Hello,

Today I faced an issue involving SSH with my Jenkins, the error is as follow:
[SSH] Exception:Algorithm negotiation fail
com.jcraft.jsch.JSchException: Algorithm negotiation fail
at com.jcraft.jsch.Session.receive_kexinit(Session.java:520)
at com.jcraft.jsch.Session.connect(Session.java:286)
at com.jcraft.jsch.Session.connect(Session.java:150)
at org.jvnet.hudson.plugins.SSHSite.createSession(SSHSite.java:141)
at org.jvnet.hudson.plugins.SSHSite.executeCommand(SSHSite.java:151)
at org.jvnet.hudson.plugins.SSHBuilder.perform(SSHBuilder.java:60)
at hudson.tasks.BuildStepMonitor$1.perform(BuildStepMonitor.java:20)
at hudson.model.AbstractBuild$AbstractBuildExecution.perform(AbstractBuild.java:770)
at hudson.model.Build$BuildExecution.build(Build.java:199)
at hudson.model.Build$BuildExecution.doRun(Build.java:160)
at hudson.model.AbstractBuild$AbstractBuildExecution.run(AbstractBuild.java:533)
at hudson.model.Run.execute(Run.java:1759)
at hudson.model.FreeStyleBuild.run(FreeStyleBuild.java:43)
at hudson.model.ResourceController.execute(ResourceController.java:89)
at hudson.model.Executor.run(Executor.java:240)

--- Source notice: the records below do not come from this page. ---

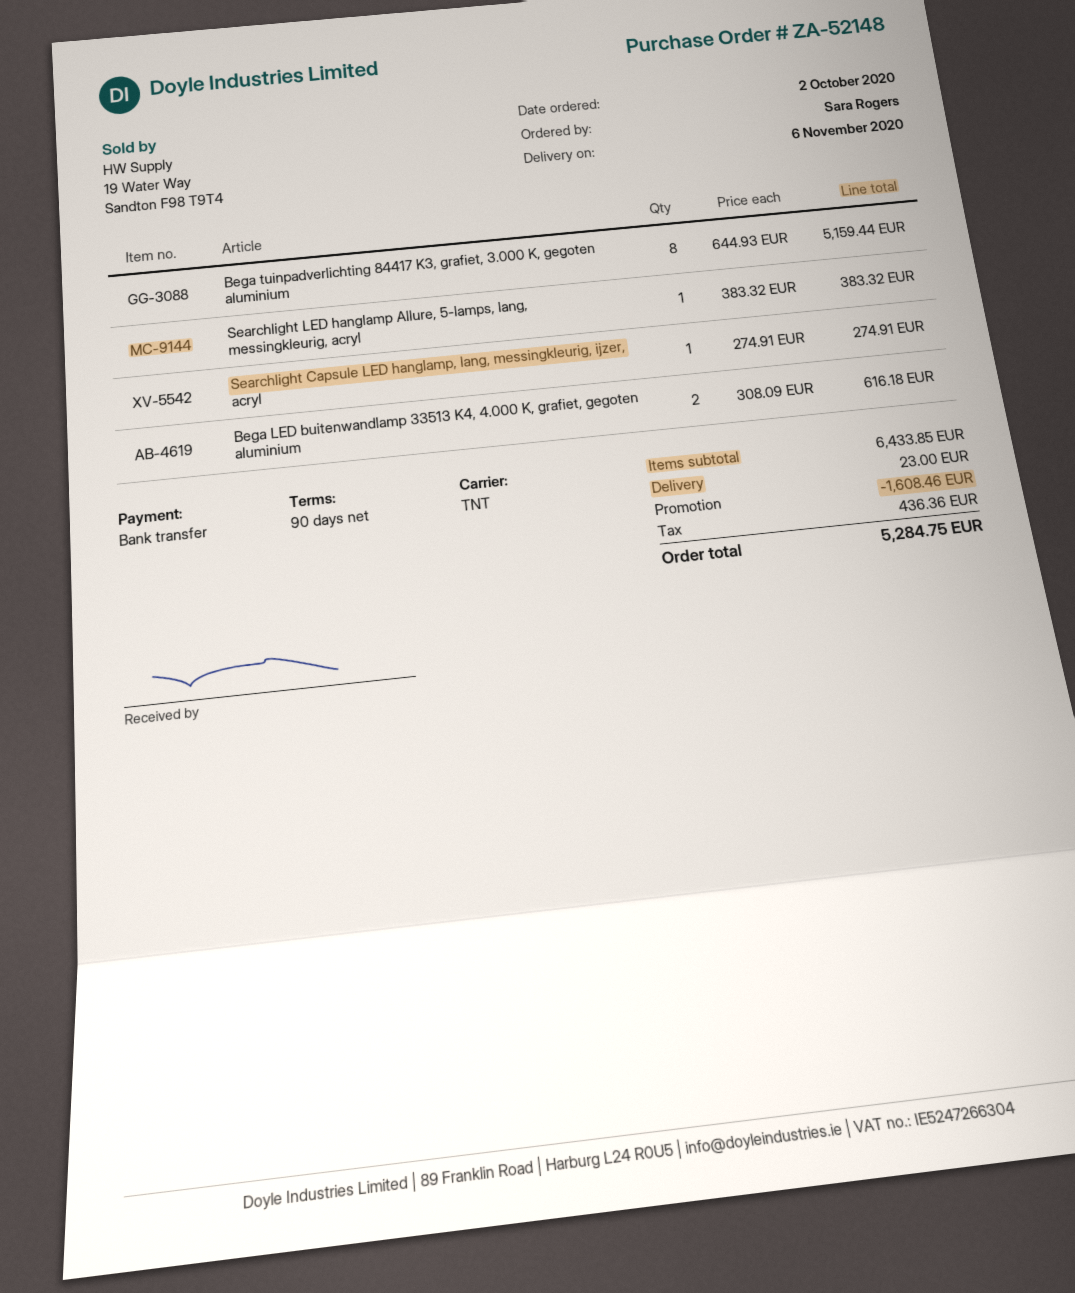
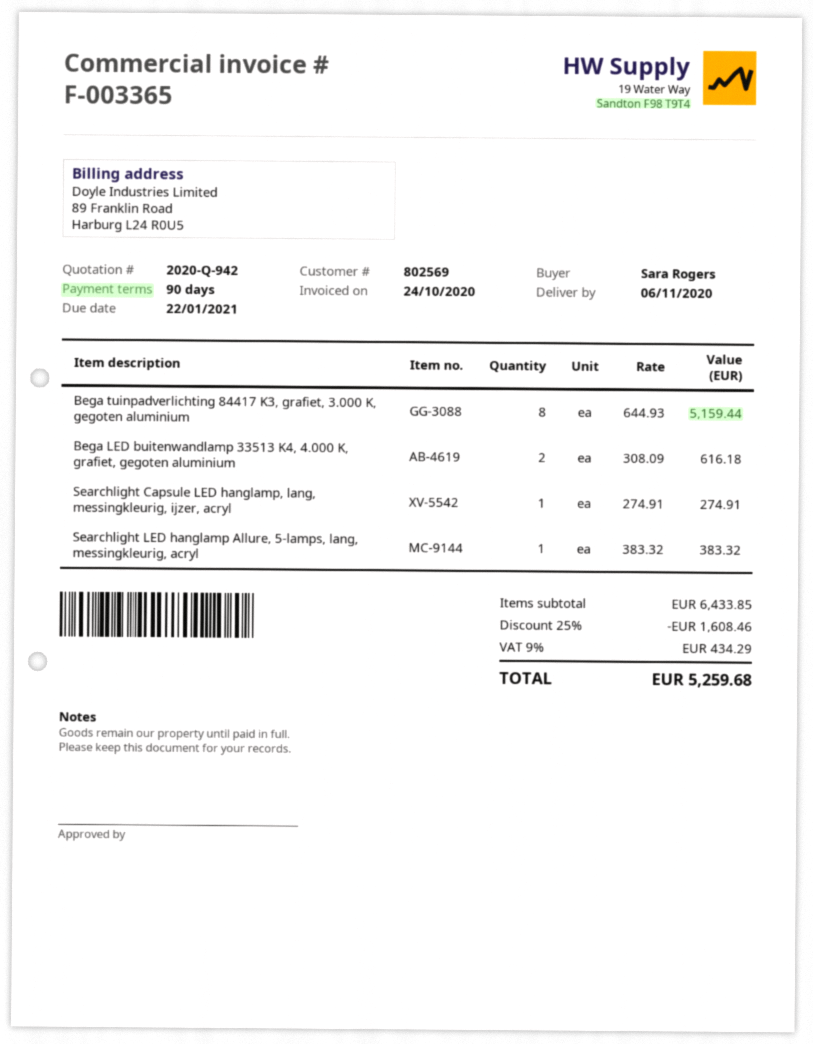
shipping: 23.00 -> none
tax: 436.36 -> 434.29
total: 5284.75 -> 5259.68

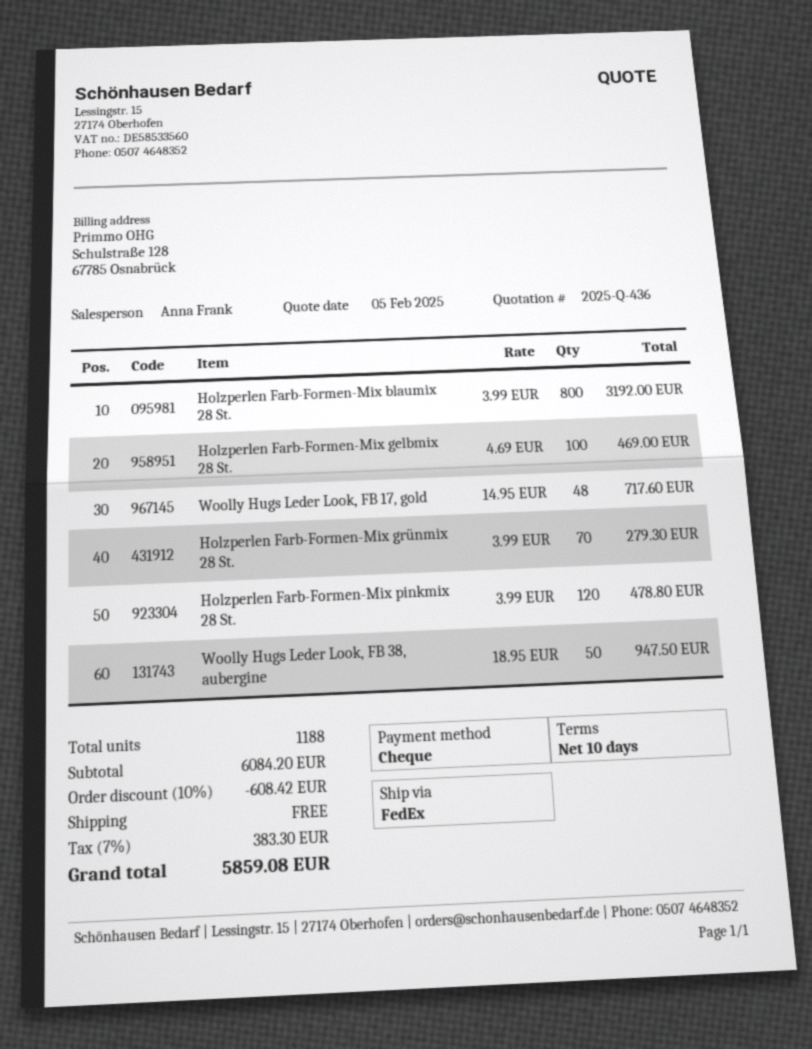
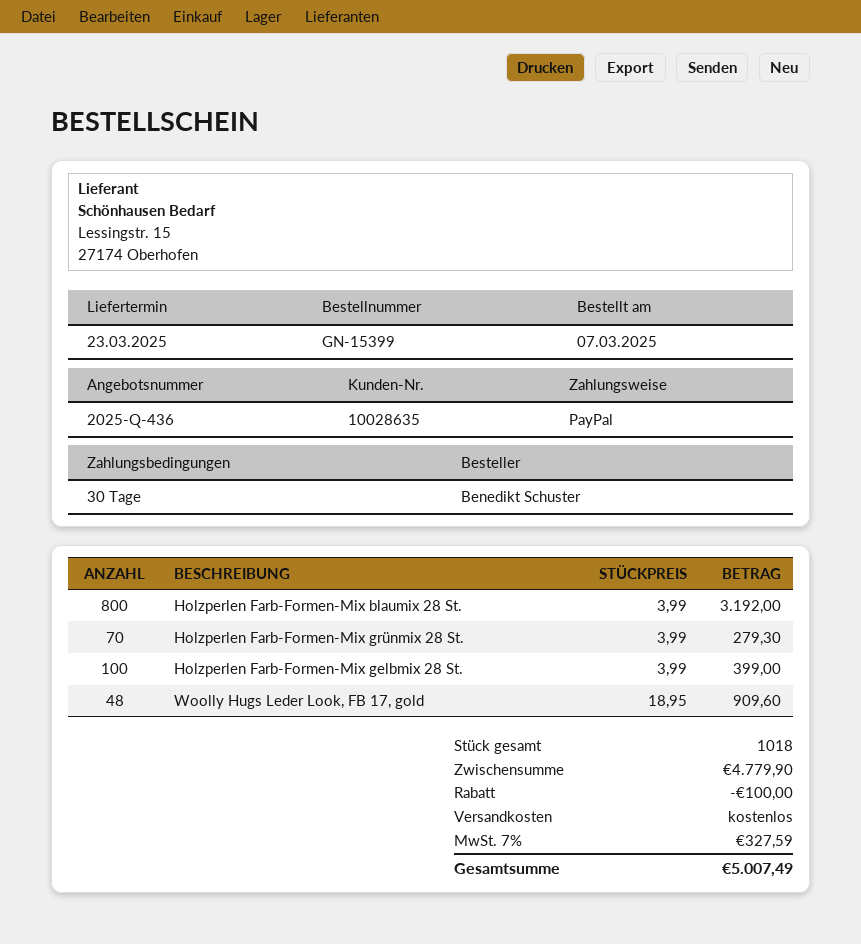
payment terms: 10 days -> 30 days
payment method: cheque -> PayPal
Holzperlen Farb-Formen-Mix gelbmix 28 St.: 100 x 4.69 = 469.00 -> 100 x 3.99 = 399.00
Woolly Hugs Leder Look, FB 17, gold: 48 x 14.95 = 717.60 -> 48 x 18.95 = 909.60
Holzperlen Farb-Formen-Mix pinkmix 28 St.: 120 x 3.99 = 478.80 -> none
Woolly Hugs Leder Look, FB 38, aubergine: 50 x 18.95 = 947.50 -> none
total quantity: 1188 -> 1018
subtotal: 6084.20 -> 4779.90
discount: 608.42 -> 100.00
tax: 7% = 383.30 -> 7% = 327.59
total: 5859.08 -> 5007.49

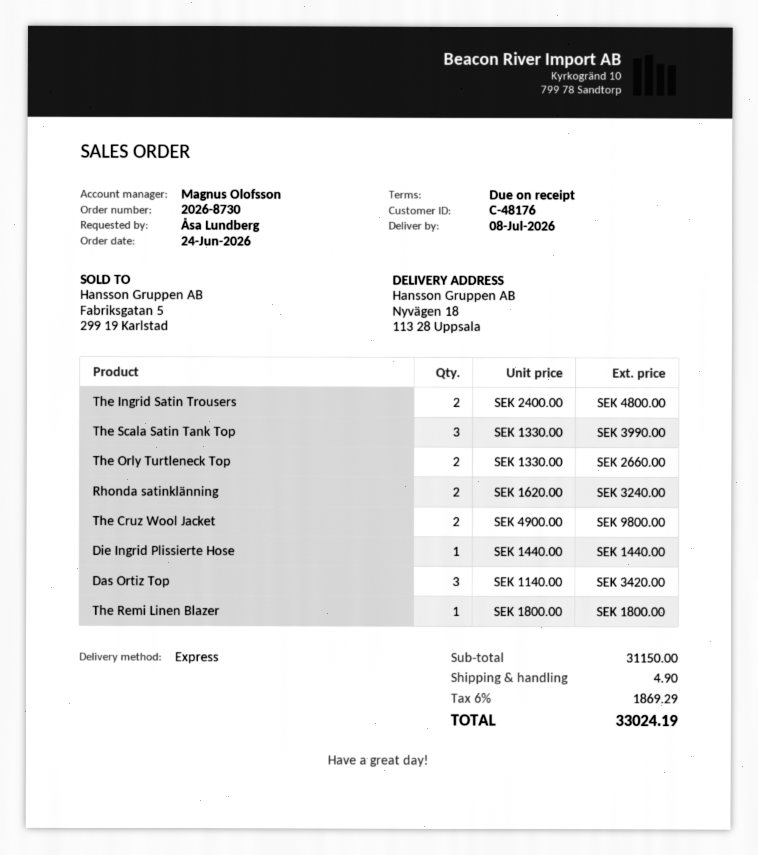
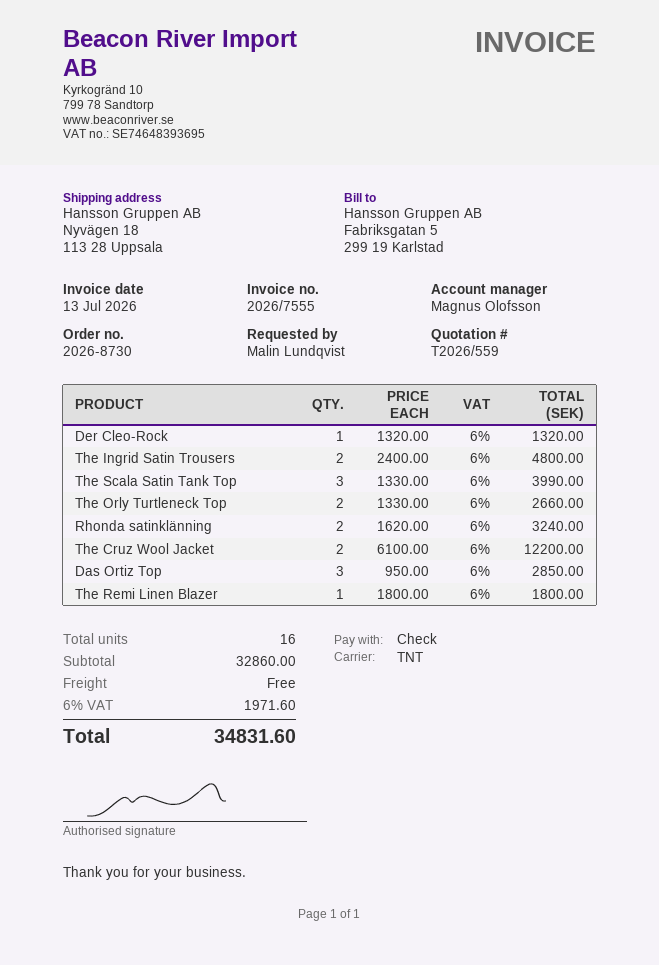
ordered by: Åsa Lundberg -> Malin Lundqvist
shipping method: express -> TNT
The Cruz Wool Jacket: 2 x 4900.00 = 9800.00 -> 2 x 6100.00 = 12200.00
Die Ingrid Plissierte Hose: 1 x 1440.00 = 1440.00 -> none
Das Ortiz Top: 3 x 1140.00 = 3420.00 -> 3 x 950.00 = 2850.00
Der Cleo-Rock: none -> 1 x 1320.00 = 1320.00
subtotal: 31150.00 -> 32860.00
shipping: 4.90 -> 0.00
tax: 6% = 1869.29 -> 6% = 1971.60
total: 33024.19 -> 34831.60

This error happened because my OpenSSH version just upgraded from 6.6 to 6.7 (as most debian jessie users), in the OpenSSH changelog you can clearly see "The default set of ciphers and MACs has been altered to remove unsafe algorithms".

OpenSSH 6.7 default key exchange algorithms:

• curve25519-sha256@libssh.org
• ecdh-sha2-nistp256
• ecdh-sha2-nistp384
• ecdh-sha2-nistp521
• diffie-hellman-group-exchange-sha256
• diffie-hellman-group14-sha1

Unfortunately ssh-credentials rely on JSch which use diffie-hellman-group-exchange-sha1 and diffie-hellman-group1-sha1 for key exchange, and those algorithms are no longer part of OpenSSH default key exchange algos.

Since version 0.1.49 JSch support diffie-hellman-group-exchange-sha256.
I would suggest to update ssh-credentials dependency to rely on JSch 0.1.49, so everybody feel up to date and secure.